Welcome to CatForum and I hope we can help.
First, she has *just* been up-rooted from everything she knows and plunked down in a strange area, with strange human and strange cat smells. Nothing is familiar to her so I think it is perfectly normal that she is frightened. Next, it seems you've given her the entire house (?) and I think that is too much sensory overload. In general, I feel it is best to give a new kitten/cat their own "safe-room" to adjust to everything new. I like for that room to have a save "cave" for the kitty to hide in, but still be accessible to me for petting and handling as she adjusts in her new home. Everything she needs is right there for her: food, water, litterbox, safe place to hide and a friendly person to come visit with her. Finally, after she has adjusted to the room and feels confident enough to begin to show interest about what is on the other side of the door, *then* you can allow her to explore and expand her territory. I like to do room-by-room, starting with the master bath, then master bath and master bedroom and from there, the hallway to the rest of our home. For her first forays, YOU explore WITH her, to help keep her confidence up. Try to keep all experiences good ones and at the first sign of her showing nervousness or fright, help her get safely/quickly back to her "safe areas" that she IS comfortable in. 
Little by little she will adjust to the whole house and her new kitty house-mate. 
In addition, the same way I described helping her adjust to her new home, you'll have to do the same thing with your resident cat. Doing a slow introduction helps prevent any instinctual squabbles over defending of territory and/or resources. It is instinctual, and we must take that into account when intro-ing new pets together. ...though I find it much easier to intro kitten/young adult cats, adult/adult intros can also go well.
Best of luck!
heidi =^..^=


----------



## Vertigo (Jan 9, 2010)

Thanks Heidi! I've since moved her into the bathroom, where she's taken permanent residence in the corner of the closet protected by stacks of TP. I'm a little worried that she hasn't eaten yet or even come out of the closet to check out the bathroom.

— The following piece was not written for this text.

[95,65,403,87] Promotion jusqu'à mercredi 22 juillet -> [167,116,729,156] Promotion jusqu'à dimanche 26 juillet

I caught Kaiser hissing at her when I went to get her from under the bed, so I'll keep them separated for the time being.


----------



## Jeanie (Jun 18, 2003)

I would do a slow, gradual introduction. First, I would put a drop of vanilla on the back of each cat's neck. I think the new kitten misses her littermates and home, so I'm sure she'll appreciate Kaiser, if you take your time with the introduction. Separate them and keep the doors closed; they'll probably communicate under the door. Exchange bedding back and forth, and then exchange rooms. Of course, you will want to have quiet visits with her, so she knows she's loved. Just speak to her, quietly and calmly, and keep moving the food dish closer to you every day. This way, she'll have a friend, as you gradually introduce the two cats. 

After she's comfortable with you, try to exchange her room with your cat's room. The next step would be to put her or your cat in a carrier and put them in the same room. You'll want to have treats and interactive toys for them when they can see one another, so that it's not an unpleasant experience. 

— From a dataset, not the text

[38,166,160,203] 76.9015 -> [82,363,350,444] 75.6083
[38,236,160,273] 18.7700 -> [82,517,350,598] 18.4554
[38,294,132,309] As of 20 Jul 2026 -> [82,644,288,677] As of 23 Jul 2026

Observe their behavior, and make sure they are more friendly before introducing them face to face. This should take approximately two weeks. Of course, you will have to monitor them when they are together. I wish you the best. I'm sure they're both lonely, so with any luck at all, they should accept one another and become friends. After losing a dear cat to a car, I have decided to keep my cats in the house. It has been many years, and they have been happy indoors. Of course, in Gt. Britain, this is not the custom, and I understand. Good luck!


----------



## Vertigo (Jan 9, 2010)

I'm trying to follow your ideas, but I am having some problems, if you could take a moment to read.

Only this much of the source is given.